++++ Data for the task

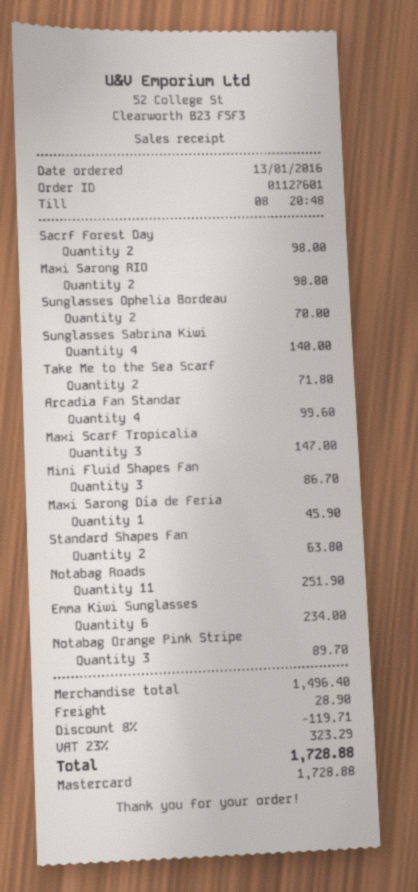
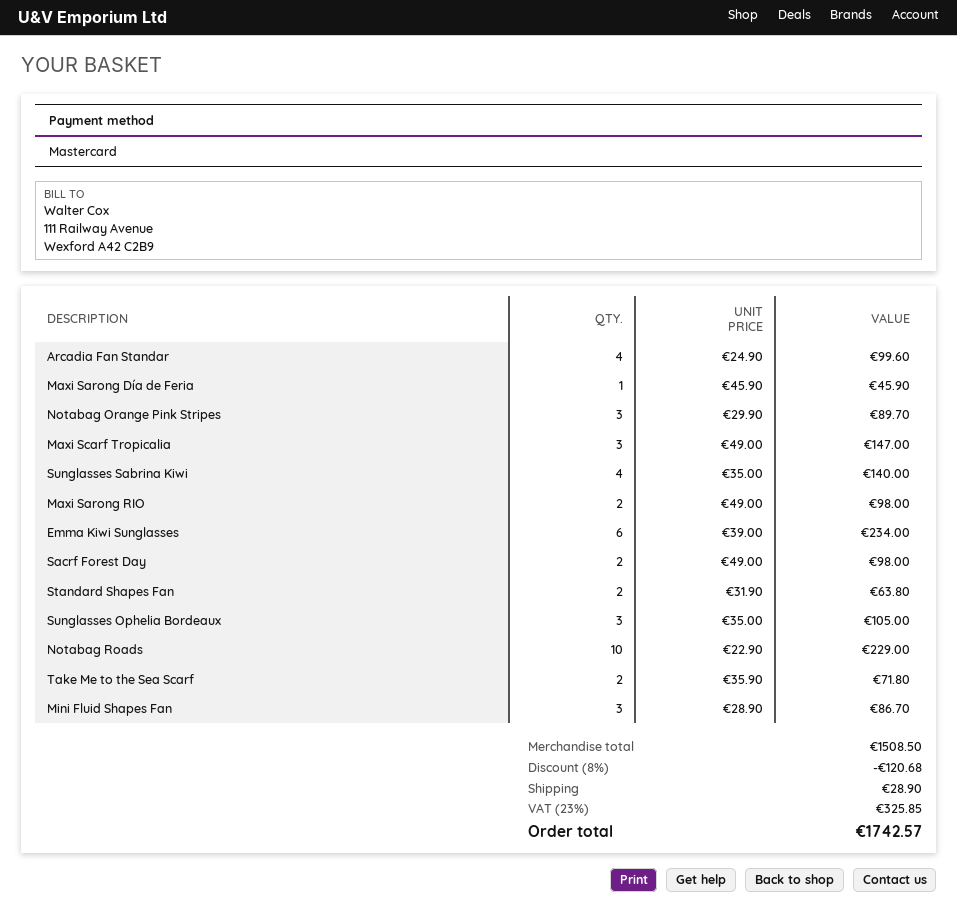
Sunglasses Ophelia Bordeau: 2 for 70.00 -> 3 for 105.00
Notabag Roads: 11 for 251.90 -> 10 for 229.00
subtotal: 1496.40 -> 1508.50
discount: 8% = 119.71 -> 8% = 120.68
tax: 23% = 323.29 -> 23% = 325.85
total: 1728.88 -> 1742.57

++++++++

▶ [Problem details]: Print all records word for word, no images.

▶ [Response]:
Sunglasses Ophelia Bordeau: 2 for 70.00 -> 3 for 105.00
Notabag Roads: 11 for 251.90 -> 10 for 229.00
subtotal: 1496.40 -> 1508.50
discount: 8% = 119.71 -> 8% = 120.68
tax: 23% = 323.29 -> 23% = 325.85
total: 1728.88 -> 1742.57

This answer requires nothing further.